Ainsi, Jean-Paul II offrait à la communauté chrétienne et aux hommes de bonne volonté de quoi porter de l’avant la « mission intime » de l’Eglise,  redécouverte par Vatican II et consistant dans la fraternité universelle (cf. Gaudium et spes 38.42.92). De lors, les bases étaient solidement posées pour ce qu’il appelle « la globalisation « de la » et  «  dans la » solidarité » ; à voire comme une aspiration possible marquant le progrès de la « civilisation de l’amour », chérie par Paul VI, et étant sûr gage de véritable paix, dans la justice, pour l’avenir de l’humanité[12].

En fait, de tout cela, c’est le dialogue qui ressortira dans toute sa valeur de modalité de rencontre entre les hommes et les groupes humaines de toute extraction. Le dialogue devenait, ainsi, moyen d’évangélisation. Il devenait la bonne route à suivre, un témoignage de grande efficacité pour la mission parce que porteur des valeurs fondamentales de l’Evangile d’amour et de communion. En vérité, le vrai dialogue est tel s’il est une expression et un signe d’amour. C’est seulement ainsi qu’il peut devenir ferment de nouvelles relations entre personnes et groupes.

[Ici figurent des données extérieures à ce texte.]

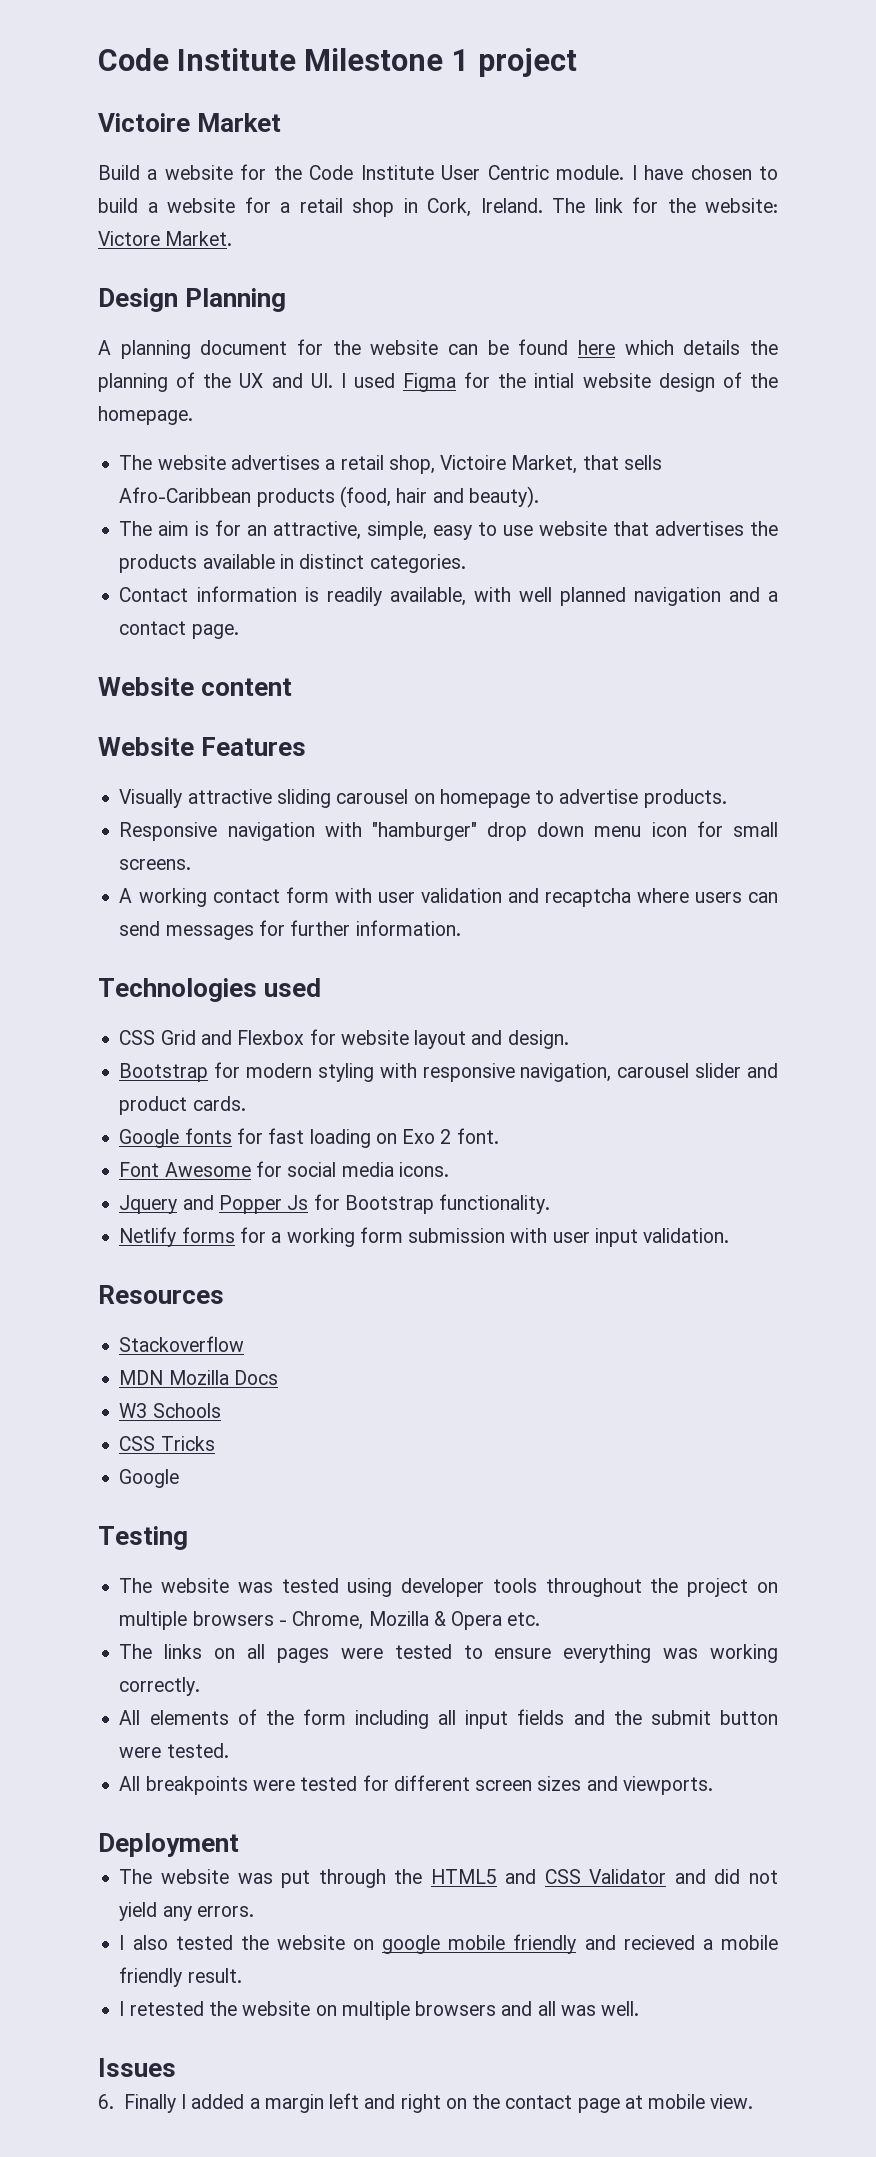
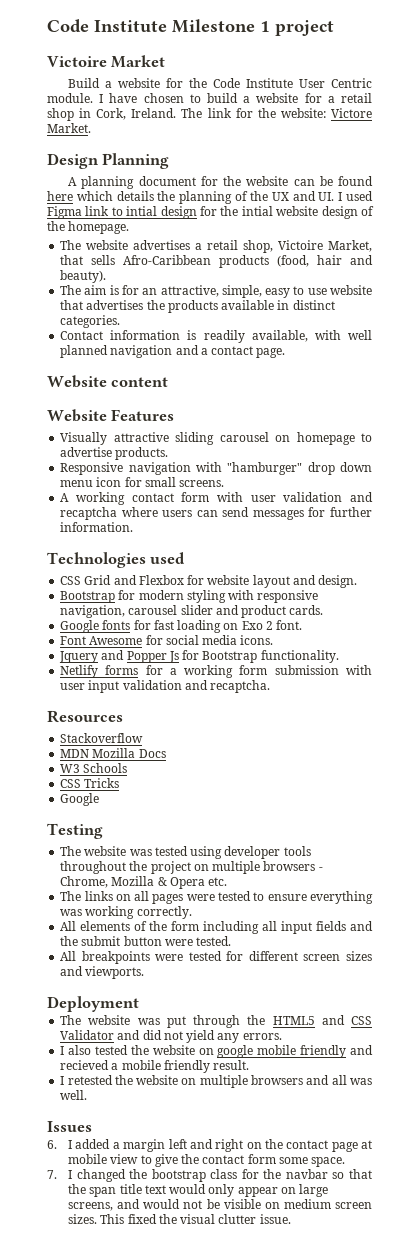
(457, 382) none -> [85,206,197,219] link to intial design
[643,1228,730,1243] validation. -> [122,680,271,693] validation and recaptcha.
[123,2094,176,2113] Finally -> (57, 1144) none
[710,2094,754,2109] view. -> [110,1154,346,1167] [47,1169,372,1182] [68,1184,329,1197] [68,1199,372,1211] [68,1214,291,1224] view to give the contact form some space. // 7. I changed the bootstrap class for the navbar so that the span title text would only appear on large screens, and would not be visible on medium screen sizes. This fixed the visual clutter issue.

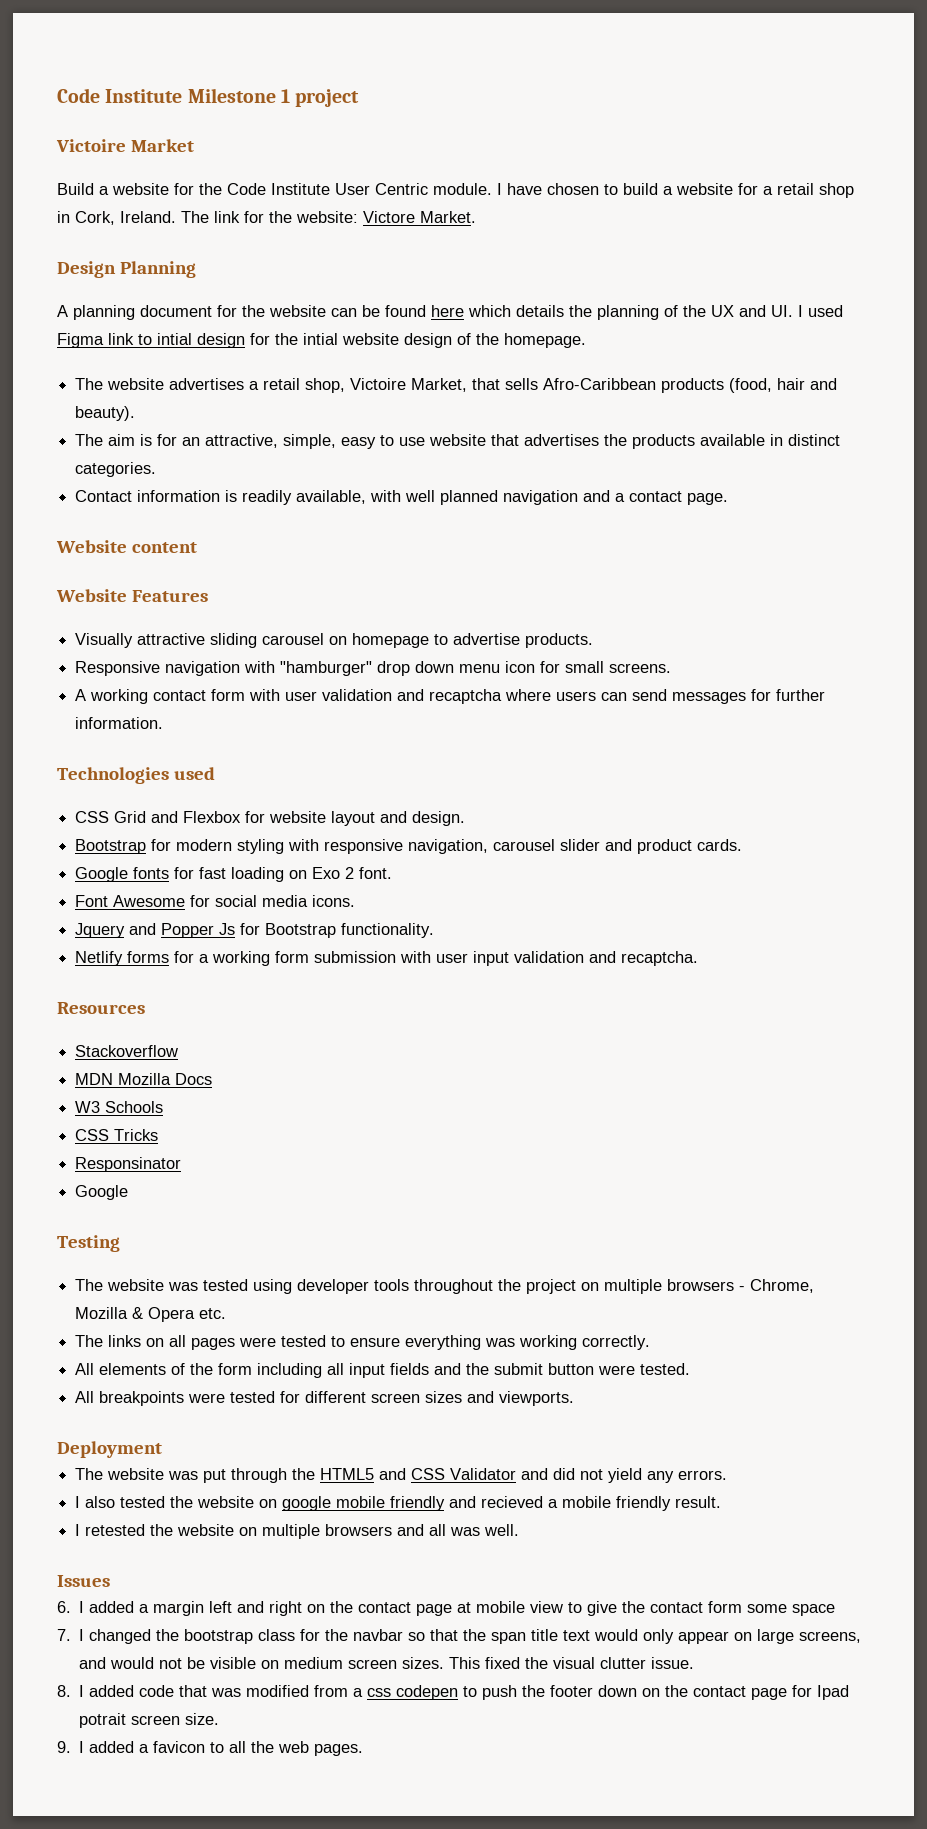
(120, 783) none -> [75,1157,182,1172] // Responsinator
[311,1157,346,1167] space. -> [792,1604,836,1616] space
(291, 1219) none -> [57,1685,850,1700] [79,1713,220,1728] [57,1741,364,1756] // 8. I added code that was modified from a css codepen to push the footer down on the contact page for Ipad potrait screen size. // 9. I added a favicon to all the web pages.

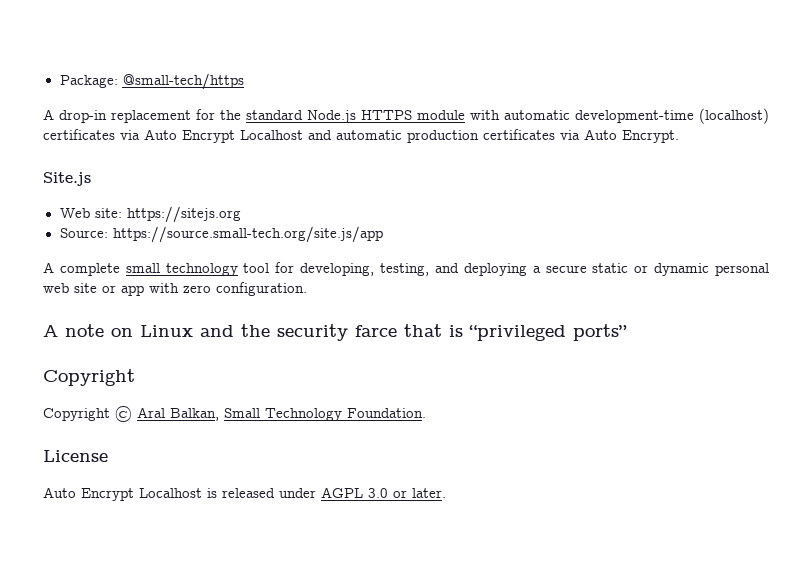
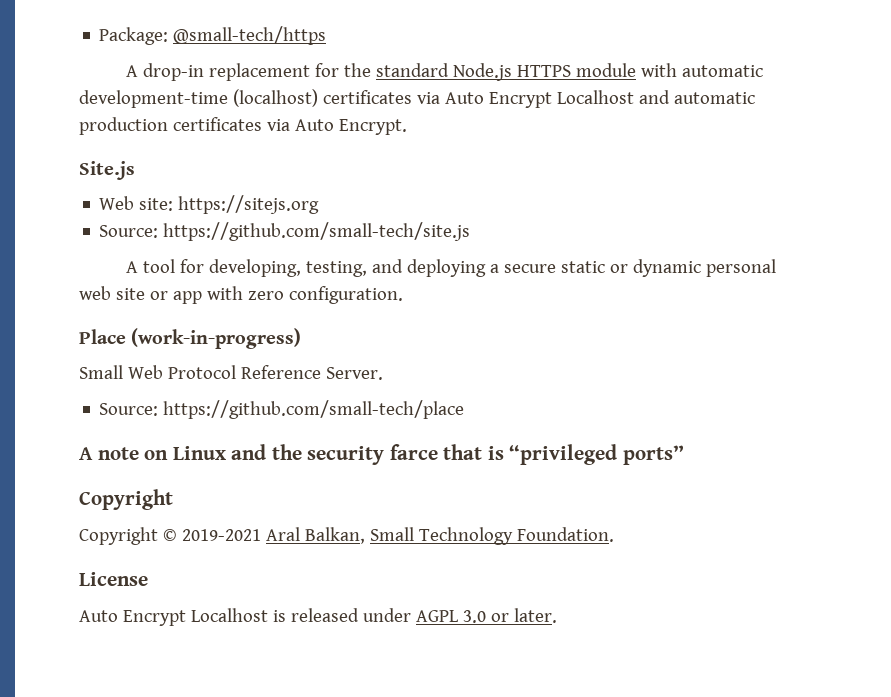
[112,226,383,243] [43,262,238,276] https://source.small-tech.org/site.js/app // A complete small technology -> [163,222,471,241] [125,261,138,273] https://github.com/small-tech/site.js // A
(307, 289) none -> [79,328,302,349] [79,365,383,380] [99,400,465,419] // Place (work-in-progress) // Small Web Protocol Reference Server. // Source: https://github.com/small-tech/place
(132, 414) none -> [181,529,261,541] 2019-2021

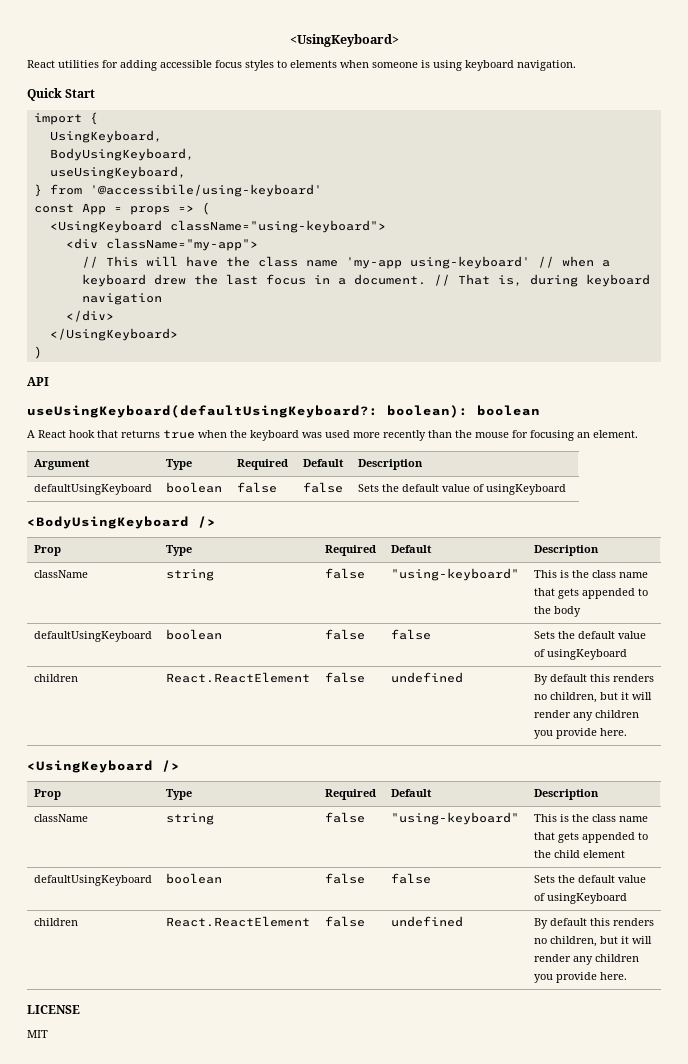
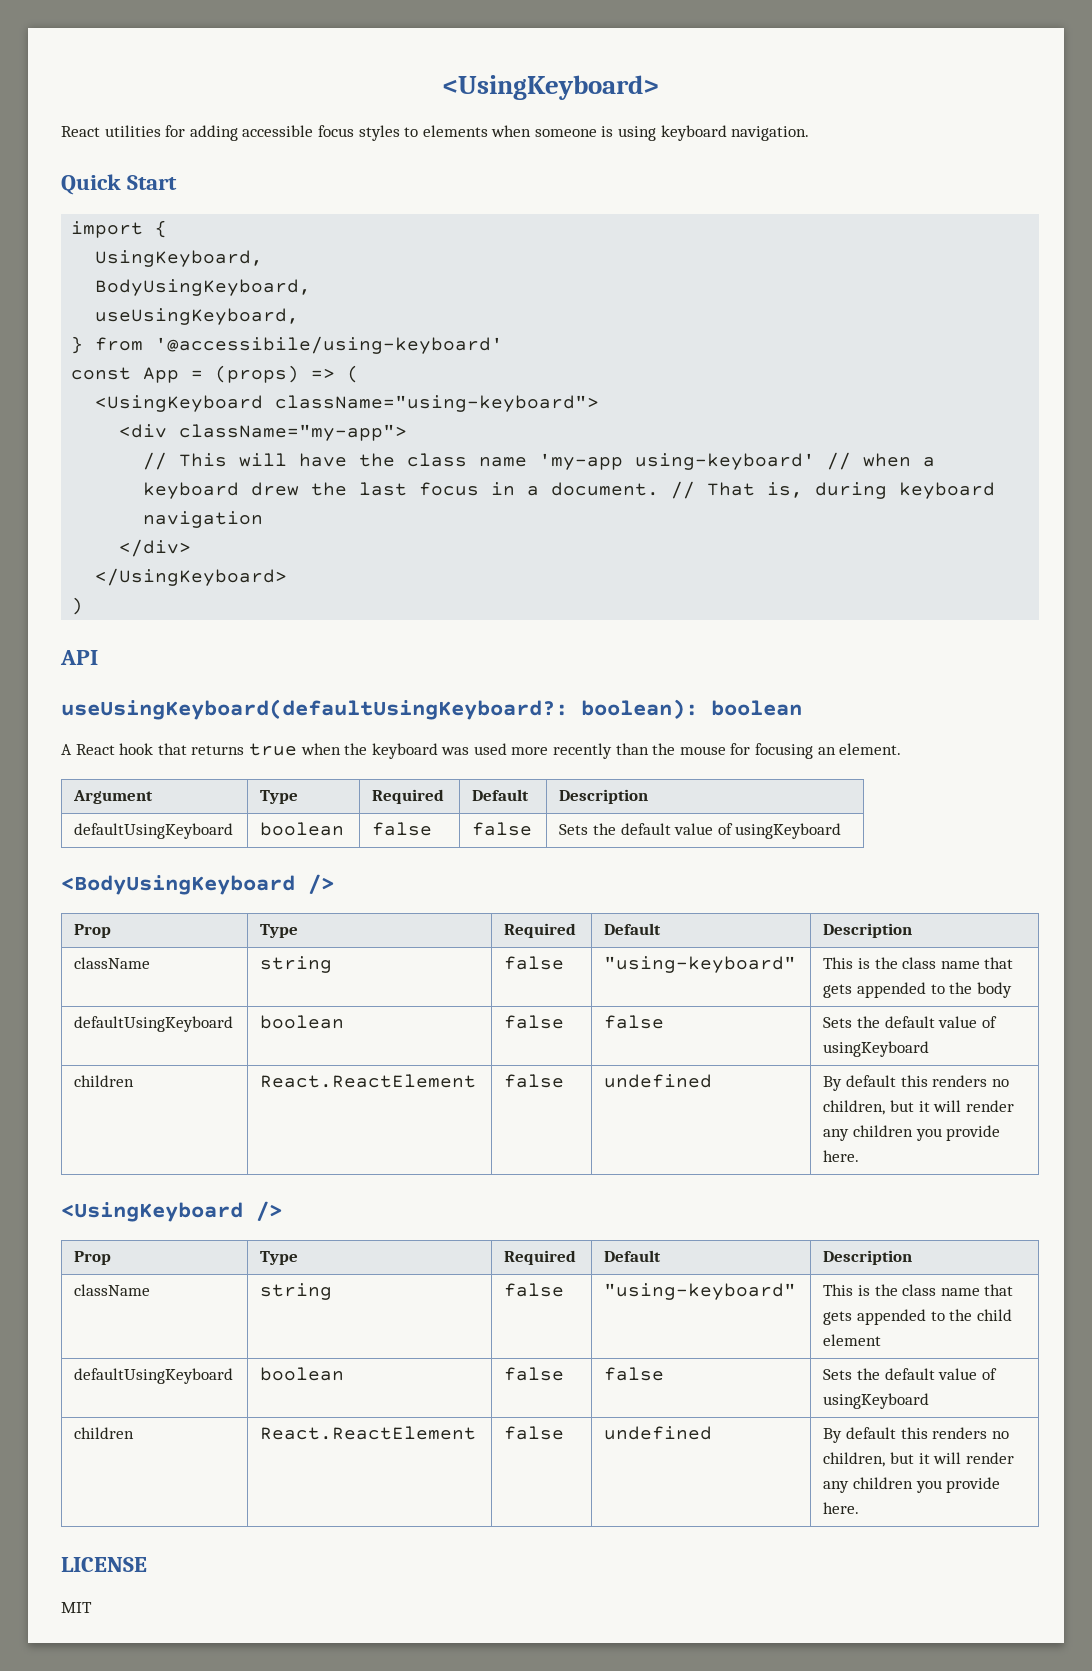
[129,206,170,215] props -> [215,365,300,383] (props)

En cela, il n’y a avait rien de replie ou de stratégique. C’était plutôt remonter aux sources -  chose habituel chez ce pontife, du ressort de sa forma mentis. Et, dans notre cas, il s’agissait de remonter à la source du dialogue qu’est la communion de Dieu, Un et Trine. Car, comme Jean-Paul II lui-même le disait au Sénégal « Notre Dieu est un  Dieu de la paix… Il est un Dieu de dialogue, qui, depuis les origines, s’est engagé dans un dialogue de salut avec l’humanité qu’Il a créée, un dialogue qui continue aujourd’hui et qui se poursuivra jusqu’à la fin des temps »[13].

Donc, voyages, synodes, gestes prophétiques qui, dans leur déploiement, ont donné à ce pape l’occasion de mieux fixer certains points de la grammaire de la mission: en  revenant sur ses sources trinitaires; en la recentrant sur le Christ ; en la libérant à la force protagoniste et entraînante de l’Esprit Saint. Bref,  d’en faire un fait ecclésial de première importance dans l’orbite du Royaume de Dieu.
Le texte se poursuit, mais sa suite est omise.